Your instructions | Leave the pictures out, and repeat exactly every line from the one with "Top Of Intake Manifold." through the end of the data below.

Data extracted from a collection
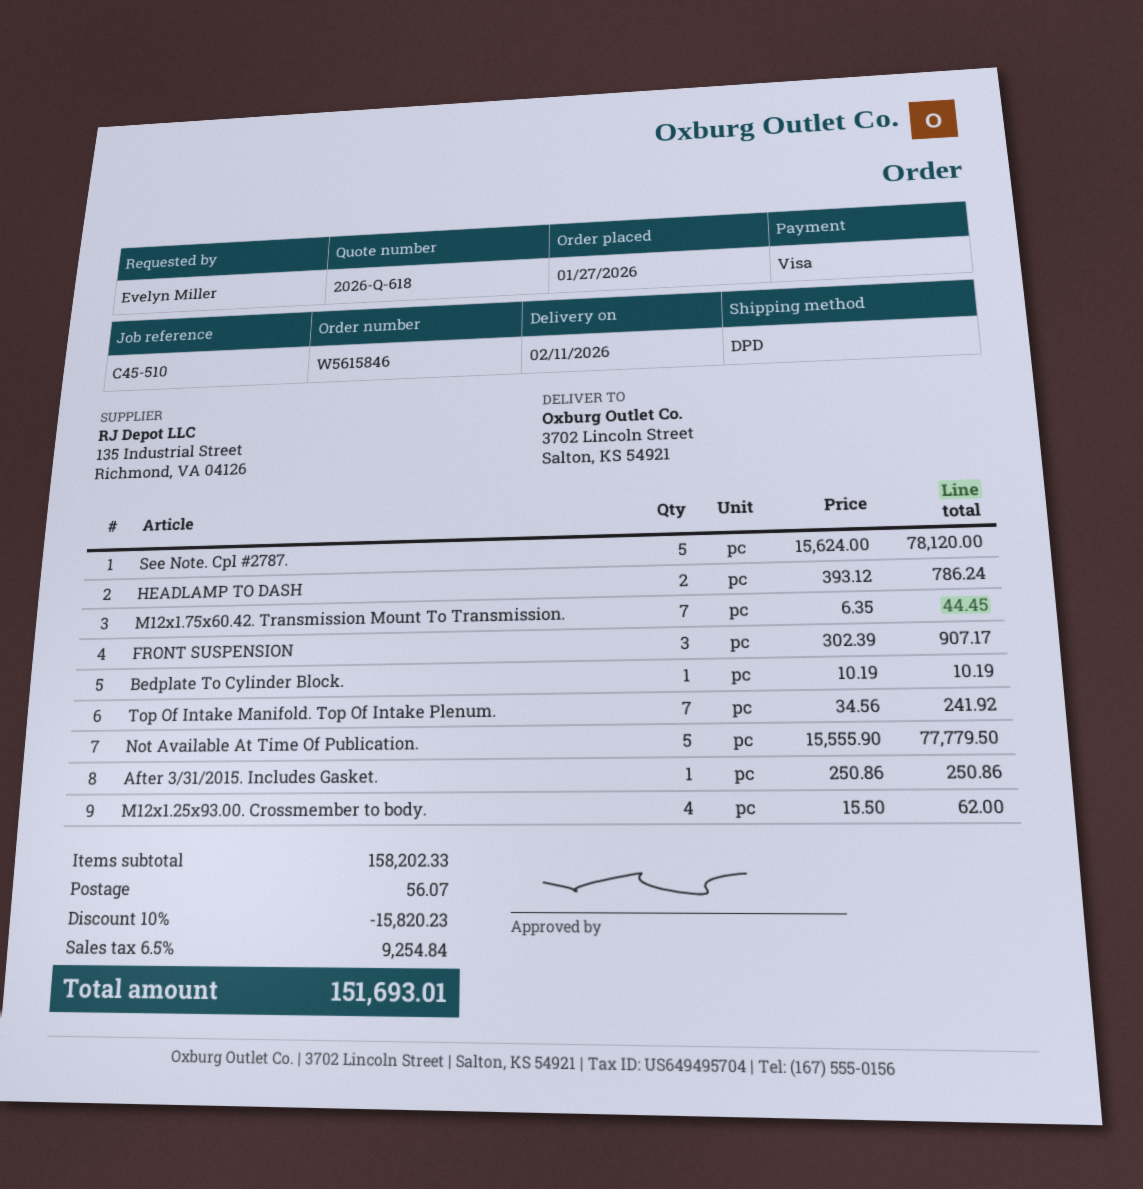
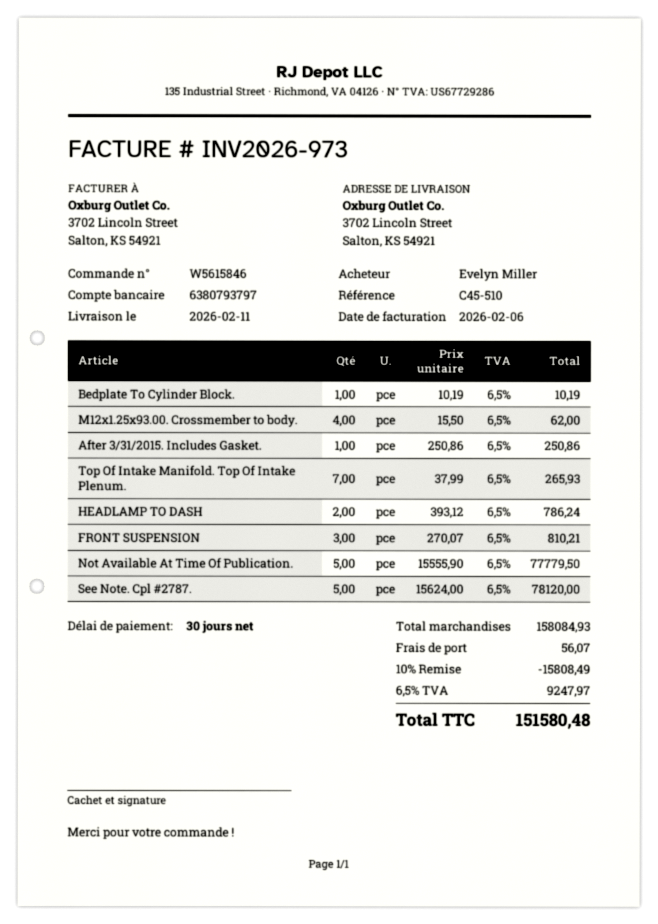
M12x1.75x60.42. Transmission Mount To Transmission.: 7 x 6.35 = 44.45 -> none
FRONT SUSPENSION: 3 x 302.39 = 907.17 -> 3 x 270.07 = 810.21
Top Of Intake Manifold. Top Of Intake Plenum.: 7 x 34.56 = 241.92 -> 7 x 37.99 = 265.93
subtotal: 158202.33 -> 158084.93
discount: 10% = 15820.23 -> 10% = 15808.49
tax: 6.5% = 9254.84 -> 6.5% = 9247.97
total: 151693.01 -> 151580.48

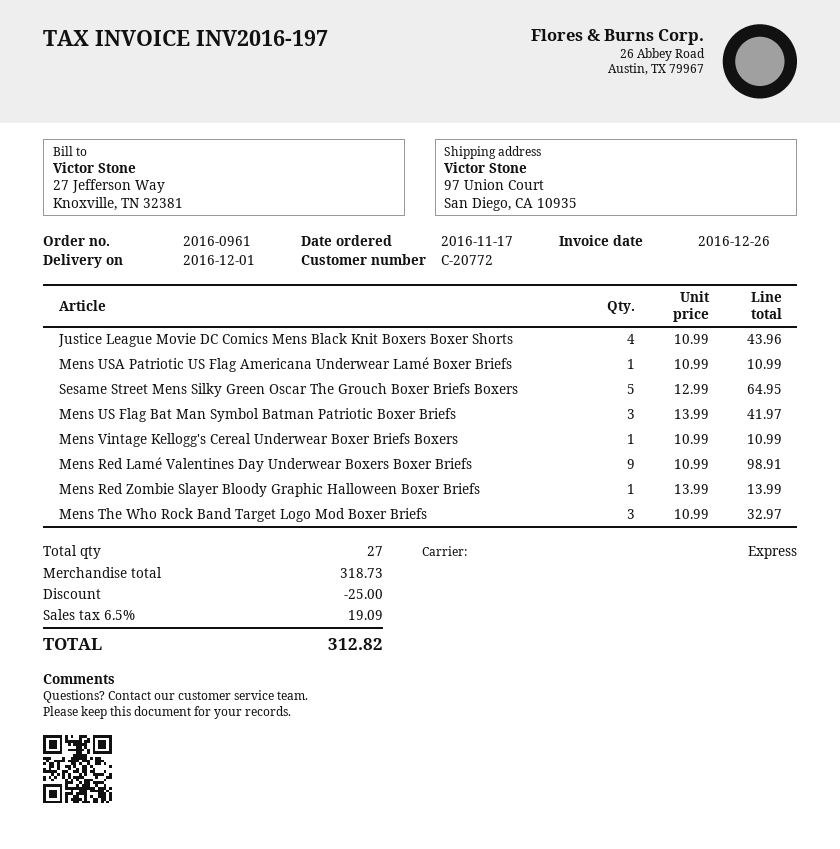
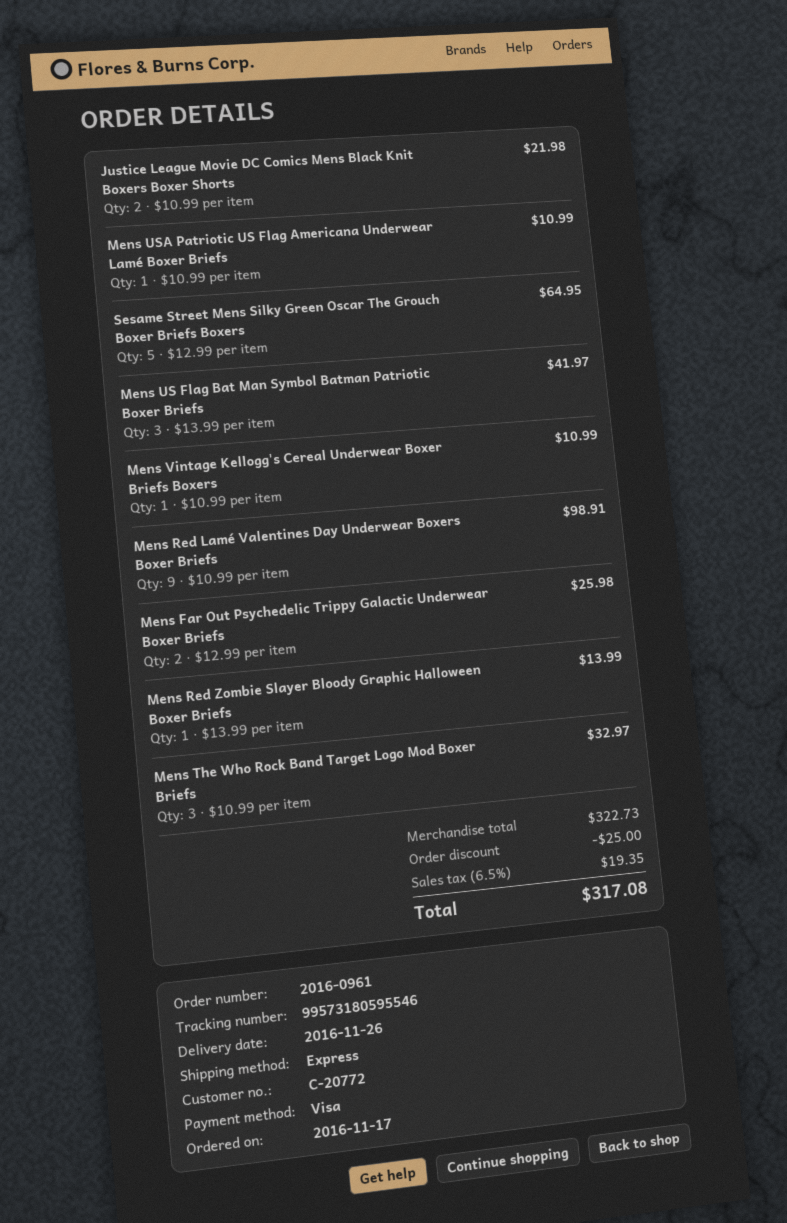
delivery date: 2016-12-01 -> 2016-11-26
Justice League Movie DC Comics Mens Black Knit Boxers Boxer Shorts: 4 x 10.99 = 43.96 -> 2 x 10.99 = 21.98
Mens Far Out Psychedelic Trippy Galactic Underwear Boxer Briefs: none -> 2 x 12.99 = 25.98
subtotal: 318.73 -> 322.73
tax: 6.5% = 19.09 -> 6.5% = 19.35
total: 312.82 -> 317.08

Reply to the exercise |
Top Of Intake Manifold. Top Of Intake Plenum.: 7 x 34.56 = 241.92 -> 7 x 37.99 = 265.93
subtotal: 158202.33 -> 158084.93
discount: 10% = 15820.23 -> 10% = 15808.49
tax: 6.5% = 9254.84 -> 6.5% = 9247.97
total: 151693.01 -> 151580.48

delivery date: 2016-12-01 -> 2016-11-26
Justice League Movie DC Comics Mens Black Knit Boxers Boxer Shorts: 4 x 10.99 = 43.96 -> 2 x 10.99 = 21.98
Mens Far Out Psychedelic Trippy Galactic Underwear Boxer Briefs: none -> 2 x 12.99 = 25.98
subtotal: 318.73 -> 322.73
tax: 6.5% = 19.09 -> 6.5% = 19.35
total: 312.82 -> 317.08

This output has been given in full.